Le dessin de Richelle se distingue par la finesse du trait, repassé à la plume, et par ses couleurs, à l’aquarelle, qui rendent tour à tour la lumière chaude du Midi et la grisaille de l’Allemagne du Nord. Somme toute assez classique, l’oeuvre, qui s’est vu décerner le prix Bédélys Or lors du dernier Salon du livre de Montréal, est fort instructive quant aux principales étapes ayant abouti au plus grand conflit du siècle et à leur impact sur la vie privée. Le scénario de Beuriot y décrit les faits de façon réaliste avec un souci du détail (tant matériel que psychologique) des plus minutieux.
La guerre nous parle
Tandis que Beuriot et Richelle s’attachent à illustrer le mécanisme social et politique menant à la guerre, David B., dans un récit quasi surréaliste, en cherche la signification profonde.
La Lecture des ruines met en scène deux personnages authentiques vivant une situation loufoque inventée. À la demande de l’état-major français, en 1917, le folkloriste hollandais Jan Van Meer part à la recherche de l’ingénieur Hellequin, inventeur d’équipements destinés à l’armée, récemment disparu. Dès le début de son enquête, de passage à Londres, Van Meer retrouve Hellequin atteint de folie. Se précipitant dans les rues lors des bombardements aériens, tandis que la population gagne les abris, le savant dresse la liste de l’Alphabet des ruines. Car, selon lui, chaque obus lancé sur la ville laisse une trace, une lettre, lisible dans les décombres d’un immeuble, la position d’un cadavre ou les cicatrices d’un visage mutilé. L’ensemble de ces lettres formerait un message contenant le sens de la guerre: "Tout cela signifie quelque chose. Cela ne peut pas ne pas avoir de sens. La guerre nous parle. Il faut que nous arrivions à lire ce qu’écrivent ces obus et ces bombes depuis trois ans."
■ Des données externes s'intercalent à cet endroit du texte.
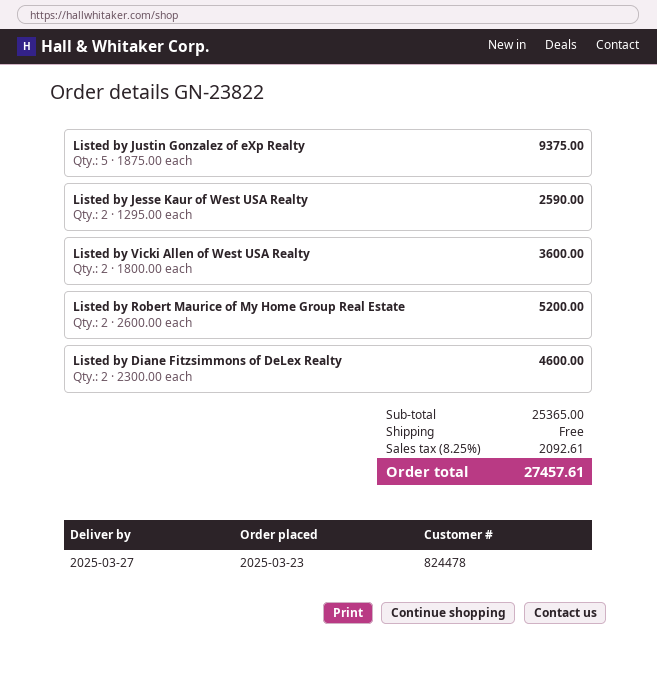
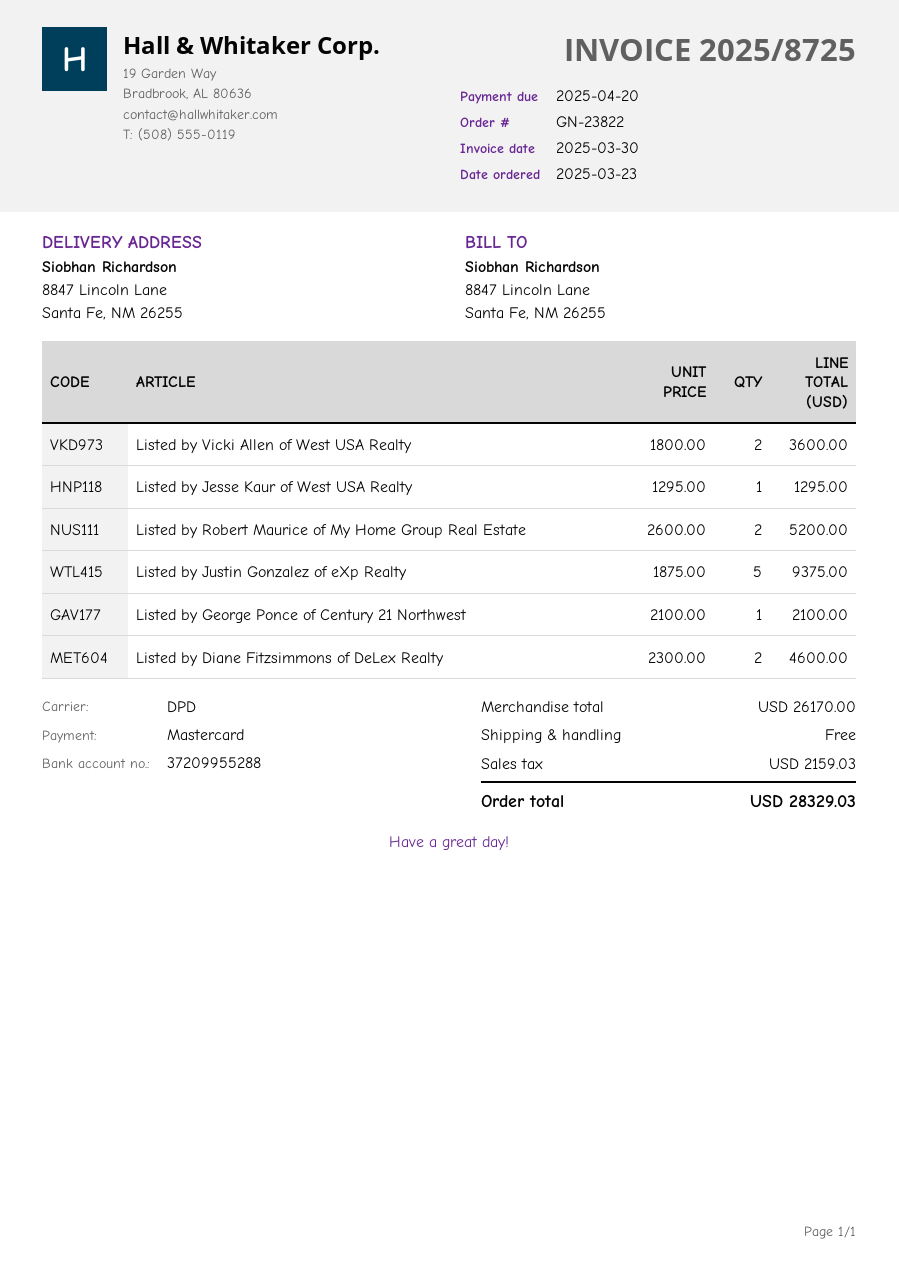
Listed by Jesse Kaur of West USA Realty: 2 x 1295.00 = 2590.00 -> 1 x 1295.00 = 1295.00
Listed by George Ponce of Century 21 Northwest: none -> 1 x 2100.00 = 2100.00
subtotal: 25365.00 -> 26170.00
tax: 2092.61 -> 2159.03
total: 27457.61 -> 28329.03

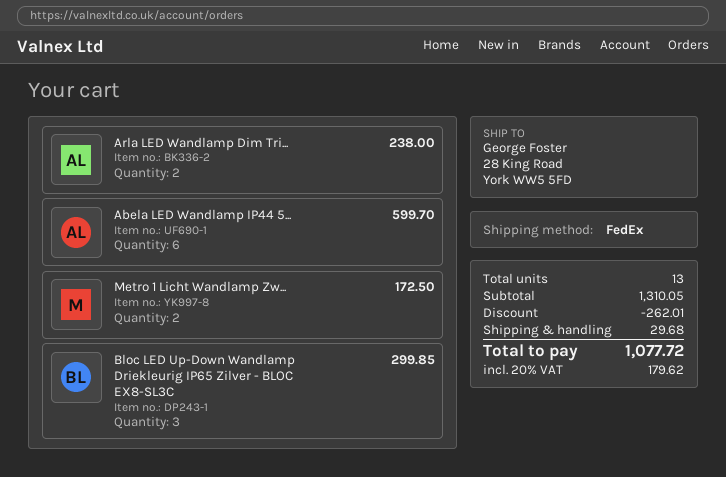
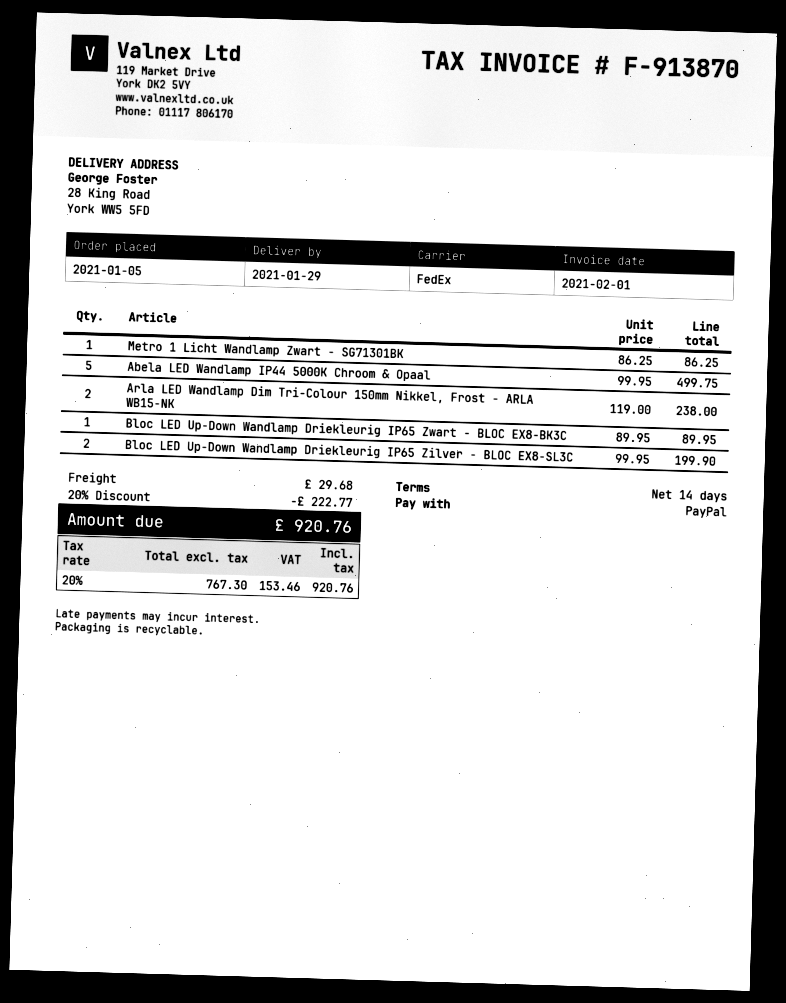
Abela LED Wandlamp IP44 5...: 6 for 599.70 -> 5 for 499.75
Metro 1 Licht Wandlamp Zw...: 2 for 172.50 -> 1 for 86.25
Bloc LED Up-Down Wandlamp Driekleurig IP65 Zilver - BLOC EX8-SL3C: 3 for 299.85 -> 2 for 199.90
Bloc LED Up-Down Wandlamp Driekleurig IP65 Zwart - BLOC EX8-BK3C: none -> 1 for 89.95
discount: 262.01 -> 222.77
tax: 20% = 179.62 -> 20% = 153.46
total: 1077.72 -> 920.76

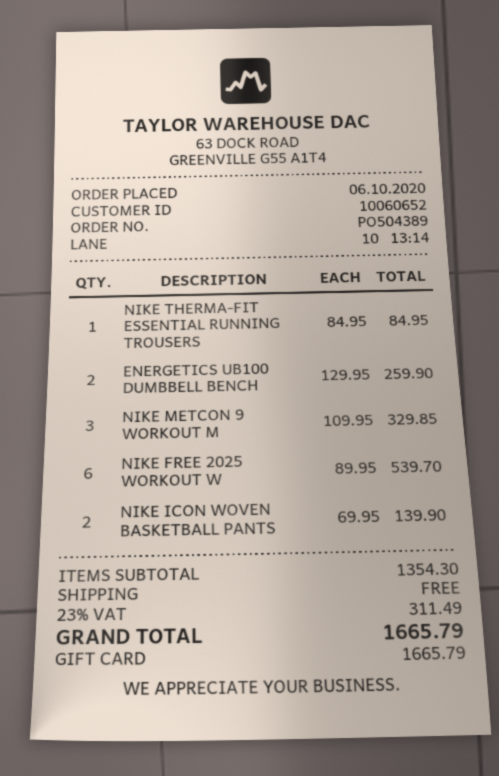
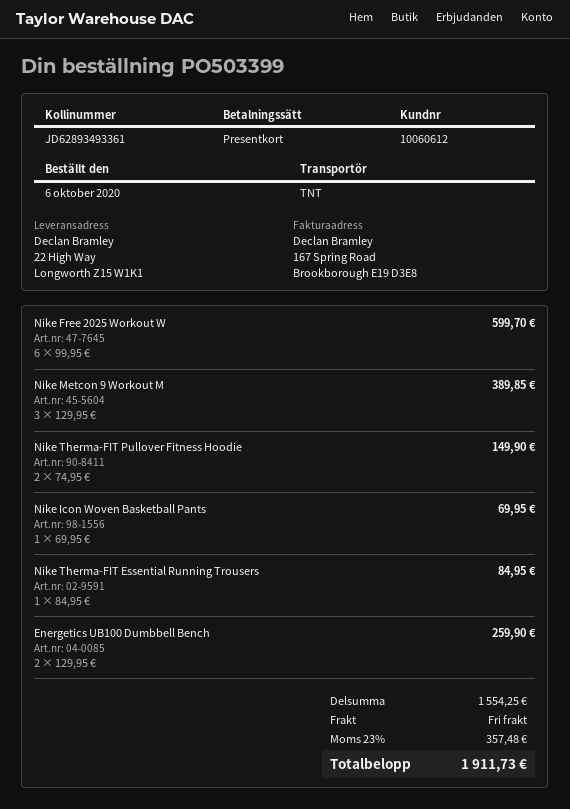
order number: PO504389 -> PO503399
customer number: 10060652 -> 10060612
NIKE METCON 9 WORKOUT M: 3 x 109.95 = 329.85 -> 3 x 129.95 = 389.85
NIKE FREE 2025 WORKOUT W: 6 x 89.95 = 539.70 -> 6 x 99.95 = 599.70
NIKE ICON WOVEN BASKETBALL PANTS: 2 x 69.95 = 139.90 -> 1 x 69.95 = 69.95
Nike Therma-FIT Pullover Fitness Hoodie: none -> 2 x 74.95 = 149.90
subtotal: 1354.30 -> 1554.25
tax: 23% = 311.49 -> 23% = 357.48
total: 1665.79 -> 1911.73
Avec son trait élégant et stylisé, David B. nous livre un album largement inspiré de sa fascination pour les mythes, les légendes, les rêves et ses symboles, lesquels parcourent d’ailleurs l’ensemble de son oeuvre (voir Cheval blême et L’Ascension du Haut mal). Loin de se réduire au premier grand conflit mondial, la guerre y est montrée dans sa dimension plus universelle, à travers la bouche du héros folkloriste qui rappelle les nombreuses croyances et superstitions l’entourant. Une façon plus personnelle, moins pédagogique, d’aborder le sujet.
Le Dernier Printemps, Casterman, 2001, 86 p.
La Lecture des ruines, Dupuis, collection "Aire libre", 2001, 88 p.